## TASK BRIEF
From the data that follows, set down exactly the lines from the one with "10 to 19 units | Estimate Margin" through the one with "20 or more units | Percent", counting both. Pictures stay out.

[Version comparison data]
━━━━━━
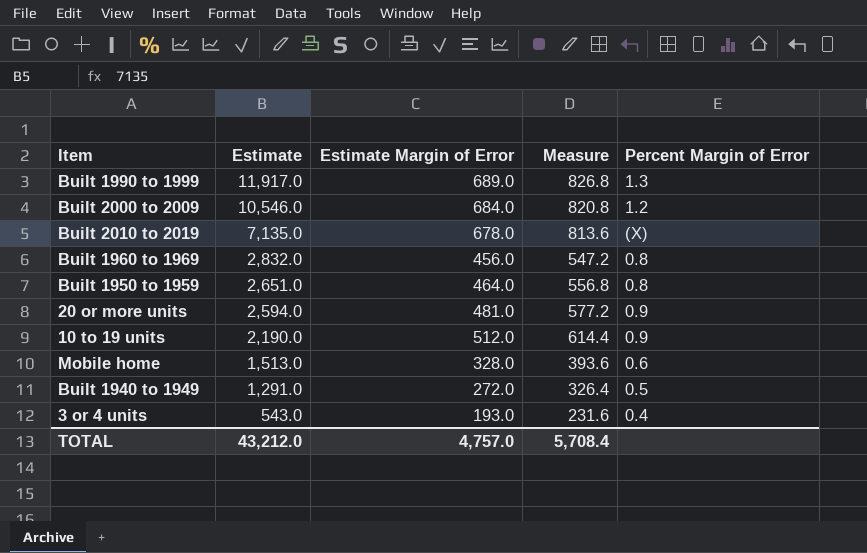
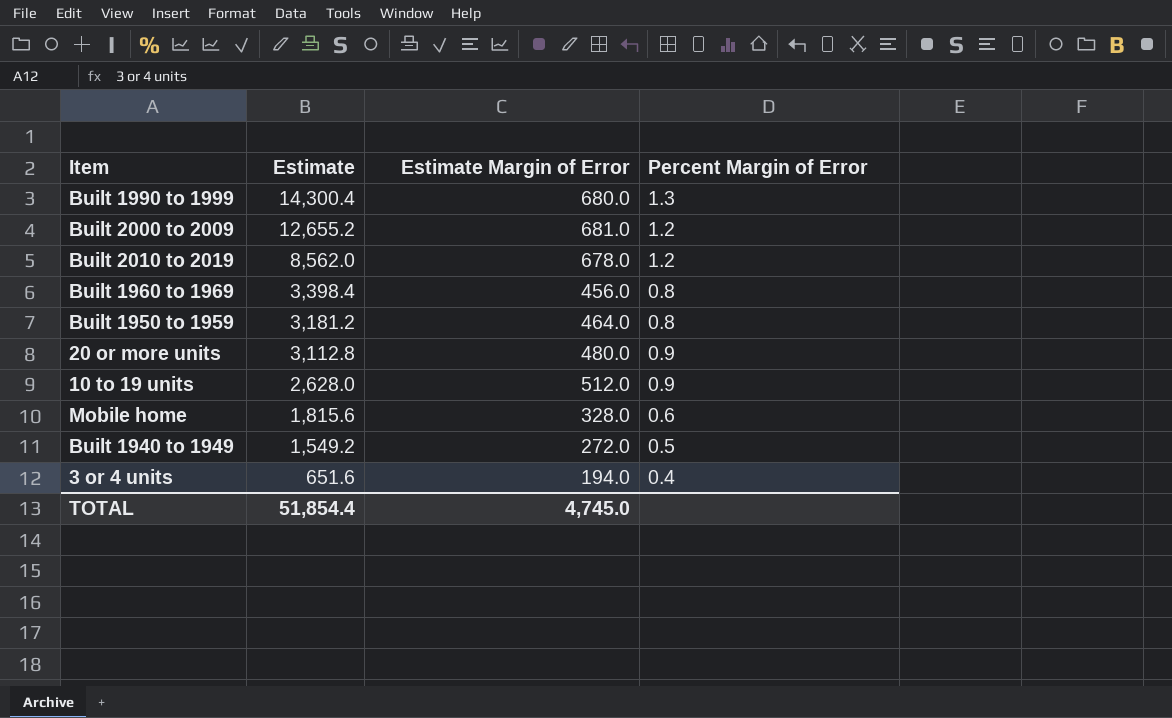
column Measure | formula: [Estimate Margin of Error] * 1.2 -> none
Built 1990 to 1999 | Estimate: 11,917.0 -> 14,300.4
Built 1990 to 1999 | Estimate Margin of Error: 689.0 -> 680.0
Built 2000 to 2009 | Estimate: 10,546.0 -> 12,655.2
Built 2000 to 2009 | Estimate Margin of Error: 684.0 -> 681.0
Built 2010 to 2019 | Estimate: 7,135.0 -> 8,562.0
Built 2010 to 2019 | Percent Margin of Error: (X) -> 1.2
Built 1960 to 1969 | Estimate: 2,832.0 -> 3,398.4
Built 1950 to 1959 | Estimate: 2,651.0 -> 3,181.2
20 or more units | Estimate: 2,594.0 -> 3,112.8
20 or more units | Estimate Margin of Error: 481.0 -> 480.0
10 to 19 units | Estimate: 2,190.0 -> 2,628.0
Mobile home | Estimate: 1,513.0 -> 1,815.6
Built 1940 to 1949 | Estimate: 1,291.0 -> 1,549.2
3 or 4 units | Estimate: 543.0 -> 651.6
3 or 4 units | Estimate Margin of Error: 193.0 -> 194.0
TOTAL | Estimate: 43,212.0 -> 51,854.4
TOTAL | Estimate Margin of Error: 4,757.0 -> 4,745.0

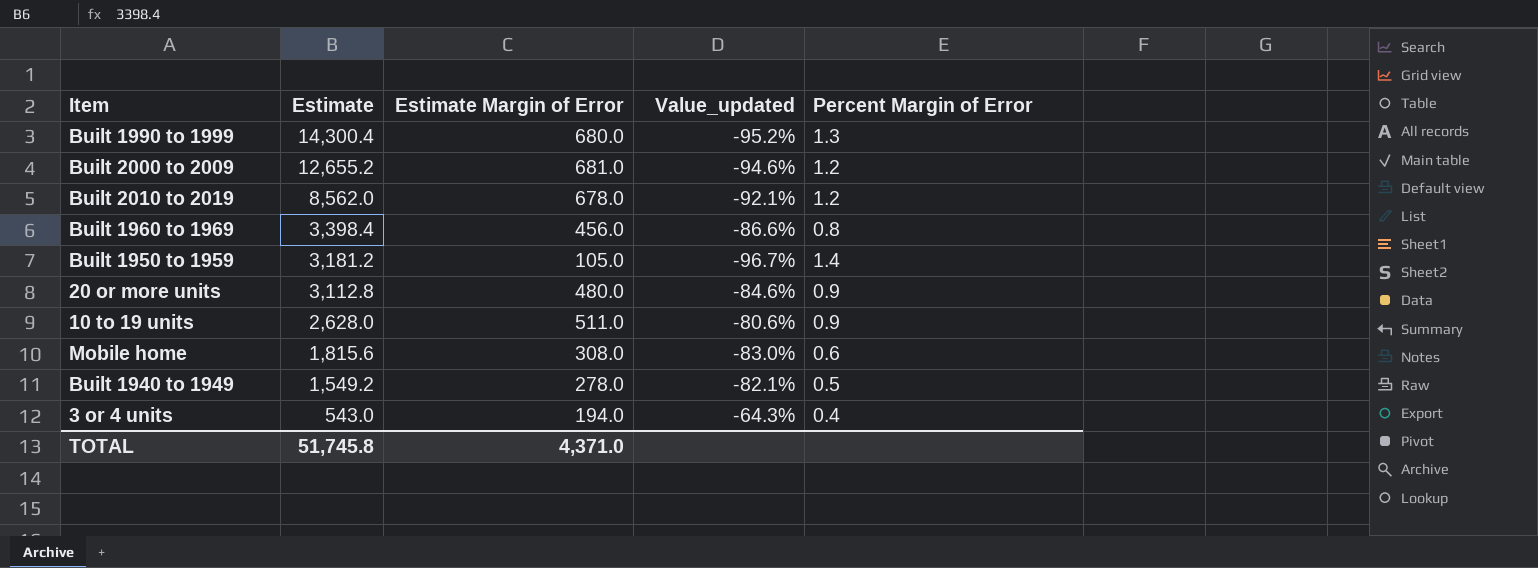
column Value_updated | formula: none -> ([Estimate Margin of Error] - [Estimate]) / [Estimate]
Built 1950 to 1959 | Estimate Margin of Error: 464.0 -> 105.0
Built 1950 to 1959 | Percent Margin of Error: 0.8 -> 1.4
10 to 19 units | Estimate Margin of Error: 512.0 -> 511.0
Mobile home | Estimate Margin of Error: 328.0 -> 308.0
Built 1940 to 1949 | Estimate Margin of Error: 272.0 -> 278.0
3 or 4 units | Estimate: 651.6 -> 543.0
TOTAL | Estimate: 51,854.4 -> 51,745.8
TOTAL | Estimate Margin of Error: 4,745.0 -> 4,371.0

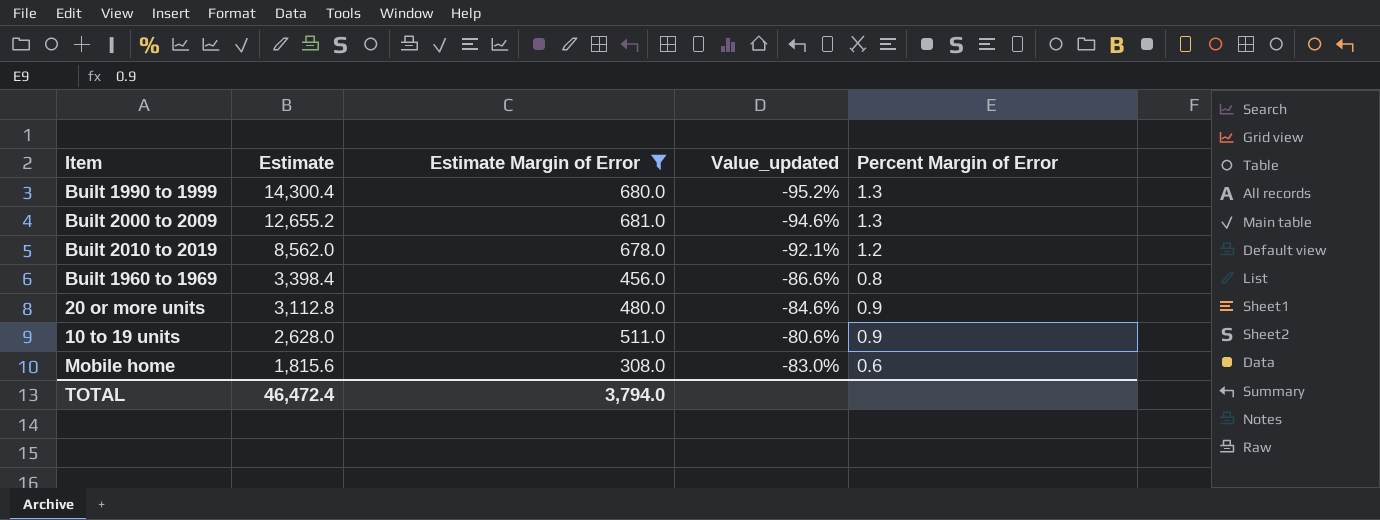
filter: none -> Estimate Margin of Error >= 308.0
Built 2000 to 2009 | Percent Margin of Error: 1.2 -> 1.3
TOTAL | Estimate: 51,745.8 -> 46,472.4
TOTAL | Estimate Margin of Error: 4,371.0 -> 3,794.0

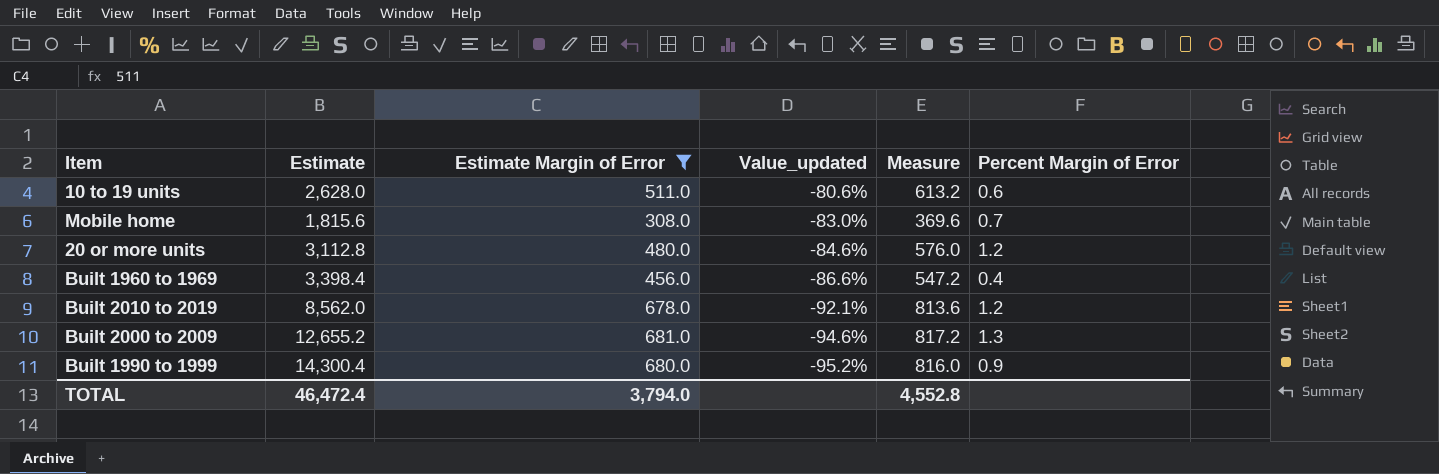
row order: Estimate descending -> Value_updated descending
column Measure | formula: none -> [Estimate Margin of Error] * 1.2
10 to 19 units | Percent Margin of Error: 0.9 -> 0.6
Mobile home | Percent Margin of Error: 0.6 -> 0.7
20 or more units | Percent Margin of Error: 0.9 -> 1.2
Built 1960 to 1969 | Percent Margin of Error: 0.8 -> 0.4
Built 1990 to 1999 | Percent Margin of Error: 1.3 -> 0.9

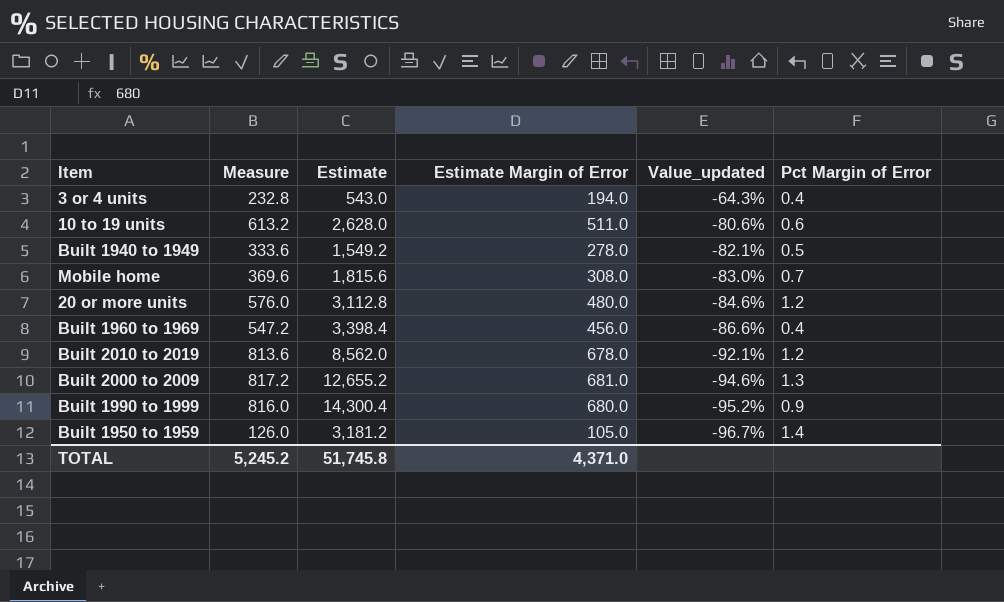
filter: Estimate Margin of Error >= 308.0 -> none
column Measure | position: 5 -> 2
column name: Percent Margin of Error -> Pct Margin of Error
TOTAL | Measure: 4,552.8 -> 5,245.2
TOTAL | Estimate: 46,472.4 -> 51,745.8
TOTAL | Estimate Margin of Error: 3,794.0 -> 4,371.0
━━━━━━
## YOUR RESPONSE
10 to 19 units | Estimate Margin of Error: 512.0 -> 511.0
Mobile home | Estimate Margin of Error: 328.0 -> 308.0
Built 1940 to 1949 | Estimate Margin of Error: 272.0 -> 278.0
3 or 4 units | Estimate: 651.6 -> 543.0
TOTAL | Estimate: 51,854.4 -> 51,745.8
TOTAL | Estimate Margin of Error: 4,745.0 -> 4,371.0

filter: none -> Estimate Margin of Error >= 308.0
Built 2000 to 2009 | Percent Margin of Error: 1.2 -> 1.3
TOTAL | Estimate: 51,745.8 -> 46,472.4
TOTAL | Estimate Margin of Error: 4,371.0 -> 3,794.0

row order: Estimate descending -> Value_updated descending
column Measure | formula: none -> [Estimate Margin of Error] * 1.2
10 to 19 units | Percent Margin of Error: 0.9 -> 0.6
Mobile home | Percent Margin of Error: 0.6 -> 0.7
20 or more units | Percent Margin of Error: 0.9 -> 1.2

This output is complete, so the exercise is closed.